* [Instructions to follow]
Write only the number of lines in the entries below that contain the word "none".

Dataset items:
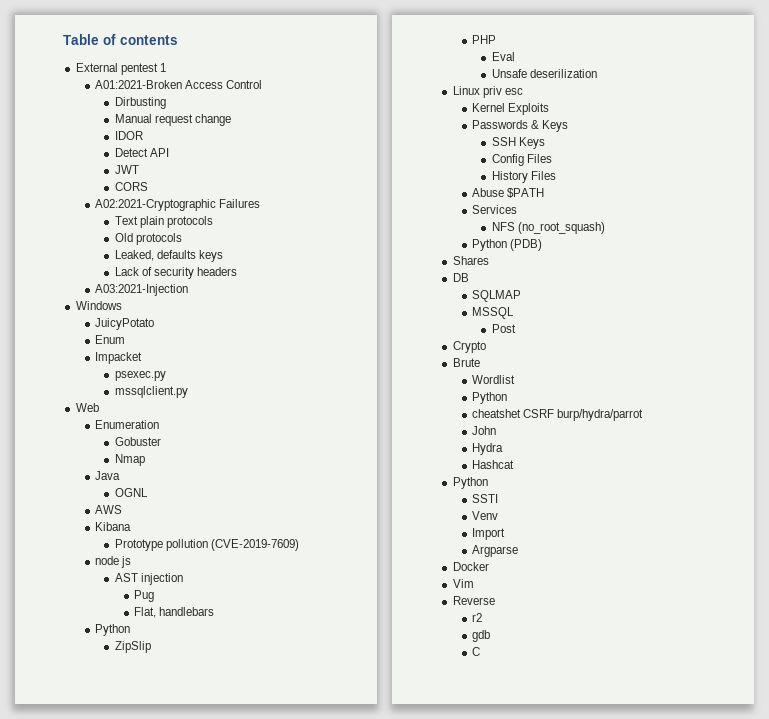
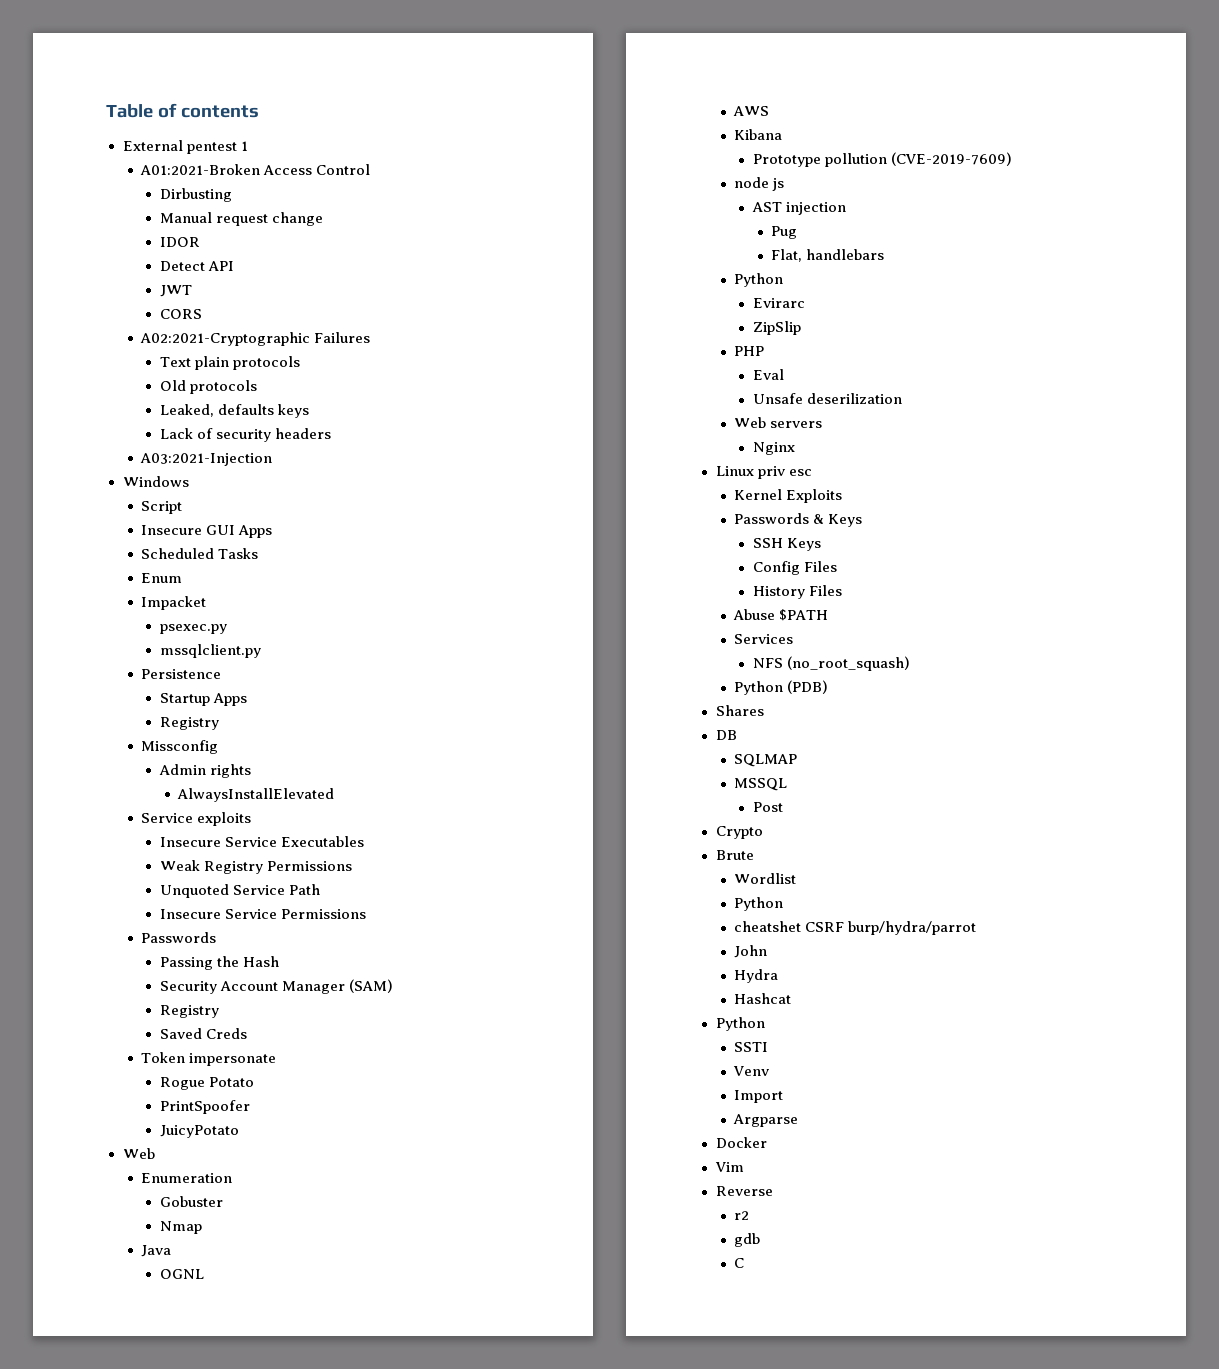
[95,318,155,330] [95,335,126,344] [95,352,143,364] [114,371,166,381] [114,386,188,398] JuicyPotato // Enum // Impacket // psexec.py // mssqlclient.py -> [141,501,183,514] [141,525,273,538] [141,548,259,559] [141,573,183,583] [141,596,207,610] [159,624,227,634] [159,644,261,658] [141,669,222,679] [159,693,247,706] [159,717,219,730] [141,740,219,754] [158,764,251,778] [177,788,335,802] [141,812,252,826] [159,836,364,847] [159,860,352,874] [159,884,320,898] [159,909,366,919] [141,932,217,943] [159,956,279,970] [159,979,393,994] [159,1005,219,1018] [159,1028,247,1039] [141,1052,277,1066] [159,1077,254,1090] [159,1100,250,1114] [159,1125,239,1138] Script // Insecure GUI Apps // Scheduled Tasks // Enum // Impacket // psexec.py // mssqlclient.py // Persistence // Startup Apps // Registry // Missconfig // Admin rights // AlwaysInstallElevated // Service exploits // Insecure Service Executables // Weak Registry Permissions // Unquoted Service Path // Insecure Service Permissions // Passwords // Passing the Hash // Security Account Manager (SAM) // Registry // Saved Creds // Token impersonate // Rogue Potato // PrintSpoofer // JuicyPotato
(131, 630) none -> [752,298,805,308] // Evirarc
(597, 73) none -> [734,417,823,428] [752,442,795,455] // Web servers // Nginx

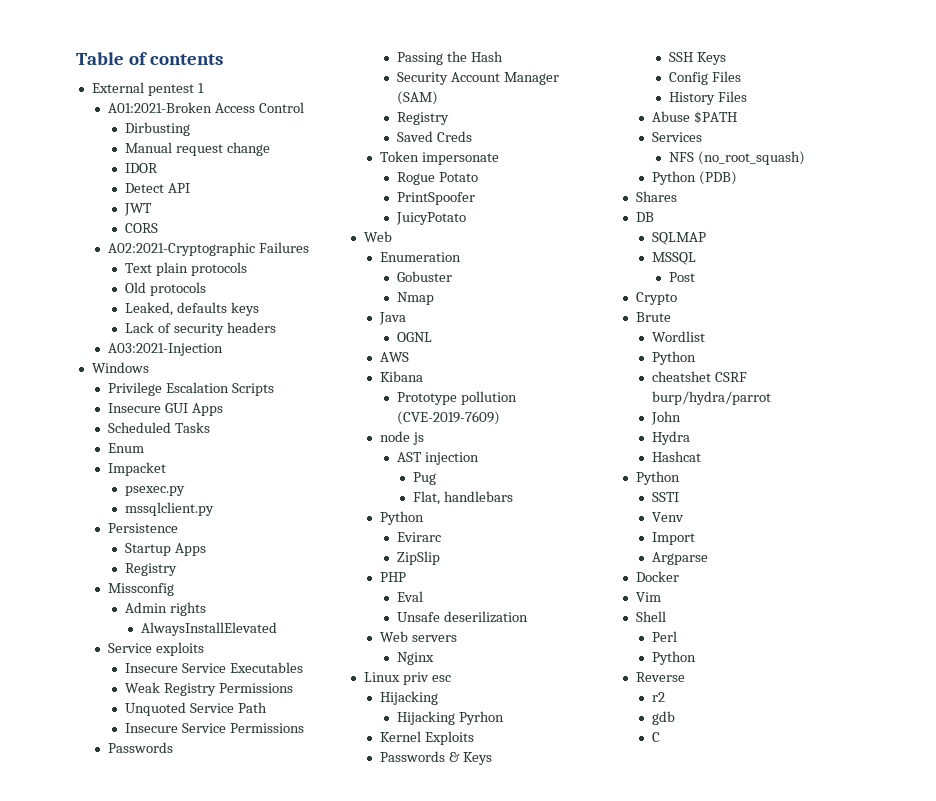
[141,501,183,514] Script -> [108,382,275,396] Privilege Escalation Scripts
(812, 472) none -> [380,691,439,705] [396,711,504,725] // Hijacking // Hijacking Pyrhon
(744, 1167) none -> [635,611,666,622] [652,631,678,642] [652,651,697,665] // Shell // Perl // Python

* [Reply]
4